- Status: Active
- Genre: Italian Festival
- Begins: September 1, 2023
- Ends: September 4, 2023
- Frequency: Labor Day Weekend
- Venue: Main St, 9th St, Water St, Wine Garden,
- Location(s): Clinton Indiana
- Inaugurated: September 4, 1966
- Previous event: 56th
- Next event: 57th
- Attendance: over 250,000
- Website: www.littleitalyfestivals.com

= Little Italy Festival =

Little Italy Festival is an annual festival that takes place on Labor Day Weekend in Clinton, Indiana. The festival is run by the L.I.F.T. (Little Italy Festival Town) board, and the City of Clinton. Each year a Little Italy Festival Queen of Grapes is crowned, as well as Re (King) & Regina (Queen).

== History ==
At the February 1966 meeting of the Clinton Lions Club, a proposal was made to build an attractive planter at Elm and Water Streets. This spot was then occupied by a road barrier; when a new Wabash River bridge was built a short distance to the south, the barrier had been erected to prevent drivers from using the old roadway. A first project estimate was set at approximately $300 and a committee named to investigate the possibilities. At about the same time, an area television station asked the Clinton Chamber of Commerce to submit a representative photograph that could be used on broadcasts to community at a glance. A photographer from Daily Clintonian was asked to provide the image, and because he was also a member of the Lions Club project committee, he prompted the publication of several newspaper articles citing Clinton's lack of identity and urging cooperation with the Lions' proposed project. Readers responded with a variety of suggestions, which included connections with the city's history of coal mining and its current wealth of Italian restaurants. Members of the Lions' committee considered the various proposals, chose an Italian theme, and decided to abandon the planter idea; to them, the Italian theme seemed natural because a neighborhood in the city's north had been heavily Italian earlier in the city's history. As the Lions began to prepare for the festival, they invited representatives of other local organizations to participate, and approximately thirty groups were represented at the next planning meeting. Amid sketches of suggested fountains, planters, speaker-band platforms, and general Old World scenic settings, the delegates chose the name "Project LIFT"; the latter word was meant to be an acronym for "Little Italy Festival Town" as well as indicating the delegates' hope that the festival would give their community a lift. Soon after this meeting, the group incorporated as "LIFT, Inc." The festival has endured into the 2010s; annual attendance typically varies between sixty thousand and eighty thousand.

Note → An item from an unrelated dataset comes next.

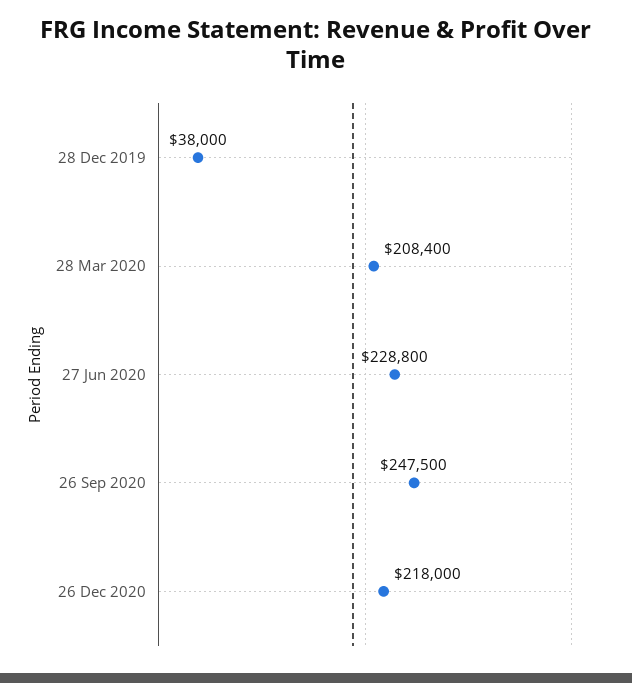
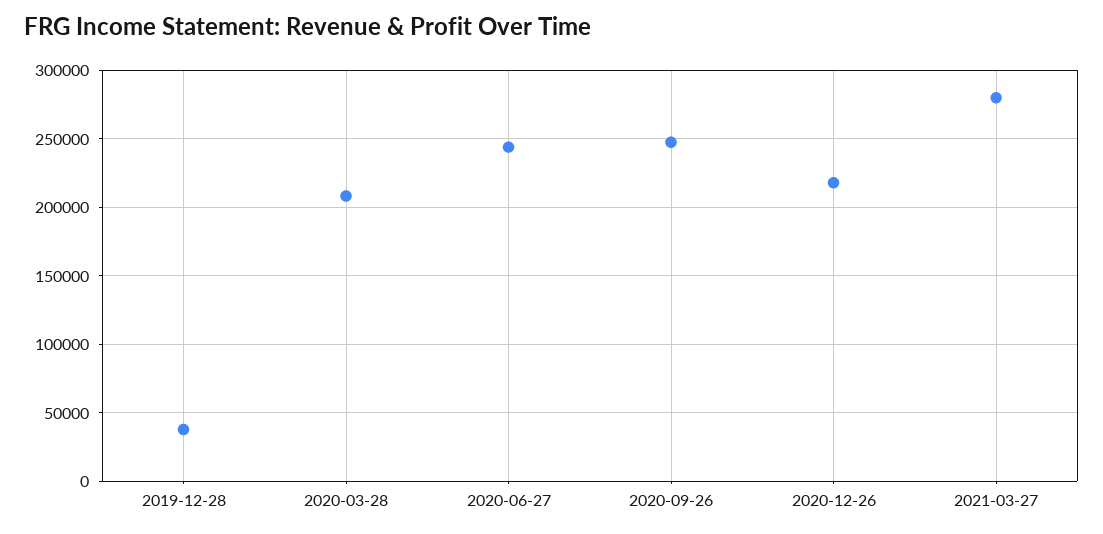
27 Jun 2020: 228800 -> 245000
2021-03-27: none -> 280000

The festival went on hiatus in 2020 due to the COVID-19 pandemic and plans to return the next year.
== Landmarks ==
Immigrant Square is a square created to represent those who have immigrated to Clinton. In 1973, the statue of a man, who Joe Airola called Luigi, was created. Later, a coal fountain was constructed in front of Luigi. The Bull's head, also called Il Toro, is a drinking fountain created by Joe Airola. Joe envisioned this statue and with the help of his brother-in-law presented the concept to the Mayor of Turin. Airola felt that the bull was a symbol of Turin, a major city located in the Piedmont area in northern Italy.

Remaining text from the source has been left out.